Count every line of the listing where the string "glaucus" occurs, and reply with the count alone.

══════════

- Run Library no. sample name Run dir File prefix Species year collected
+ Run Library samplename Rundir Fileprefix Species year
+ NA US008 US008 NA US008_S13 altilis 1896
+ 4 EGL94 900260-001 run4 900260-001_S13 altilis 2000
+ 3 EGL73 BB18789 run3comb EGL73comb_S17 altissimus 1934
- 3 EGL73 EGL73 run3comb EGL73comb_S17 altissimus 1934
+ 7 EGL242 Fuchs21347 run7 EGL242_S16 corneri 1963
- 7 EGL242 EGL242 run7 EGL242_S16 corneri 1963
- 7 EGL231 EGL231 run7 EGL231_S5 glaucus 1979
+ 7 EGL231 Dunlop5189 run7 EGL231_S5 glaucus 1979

══════════

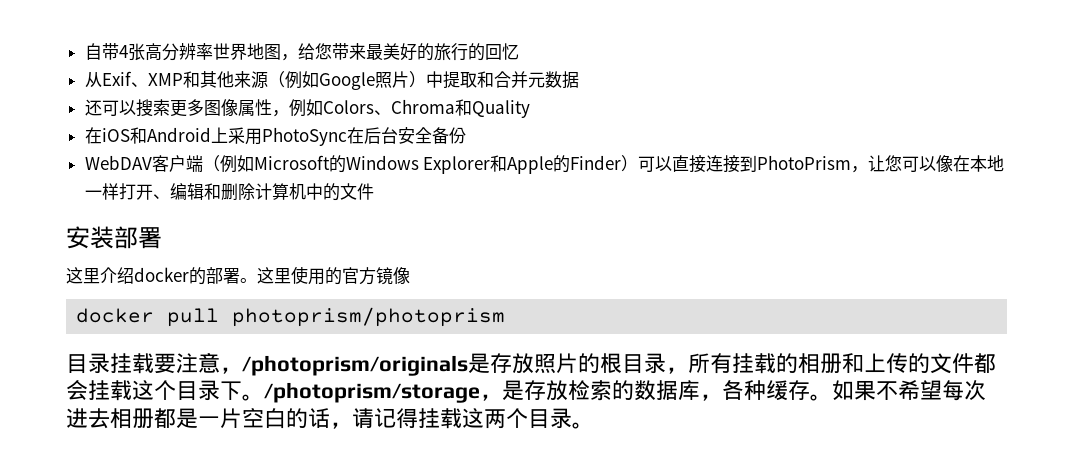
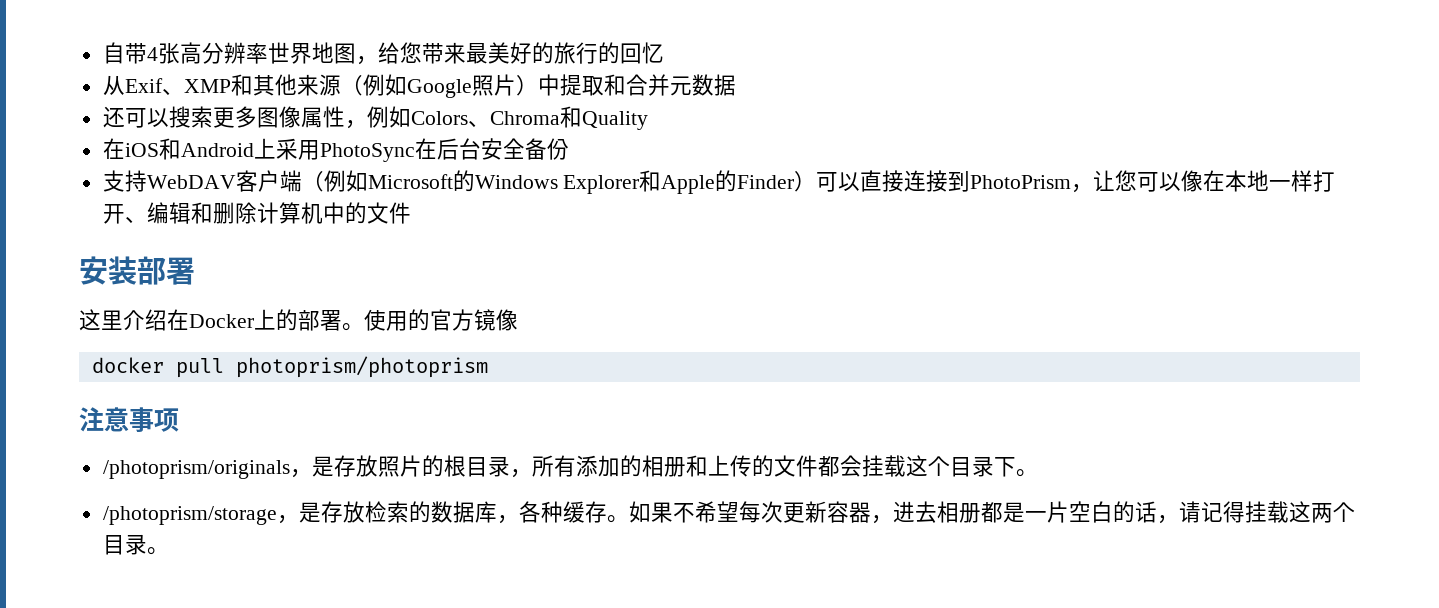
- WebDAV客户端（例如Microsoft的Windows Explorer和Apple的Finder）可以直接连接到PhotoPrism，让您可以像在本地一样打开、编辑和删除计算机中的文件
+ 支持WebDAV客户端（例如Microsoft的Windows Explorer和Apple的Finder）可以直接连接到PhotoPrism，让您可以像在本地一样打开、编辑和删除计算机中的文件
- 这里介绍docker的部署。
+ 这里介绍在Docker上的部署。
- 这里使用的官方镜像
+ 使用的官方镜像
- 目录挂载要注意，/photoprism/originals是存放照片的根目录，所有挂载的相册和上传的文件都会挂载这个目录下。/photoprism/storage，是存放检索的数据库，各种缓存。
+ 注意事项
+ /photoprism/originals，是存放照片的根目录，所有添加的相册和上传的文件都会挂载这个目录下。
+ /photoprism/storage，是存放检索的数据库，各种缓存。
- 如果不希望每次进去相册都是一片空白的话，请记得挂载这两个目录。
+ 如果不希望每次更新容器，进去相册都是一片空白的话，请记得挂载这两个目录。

══════════

• **Answer box**:
2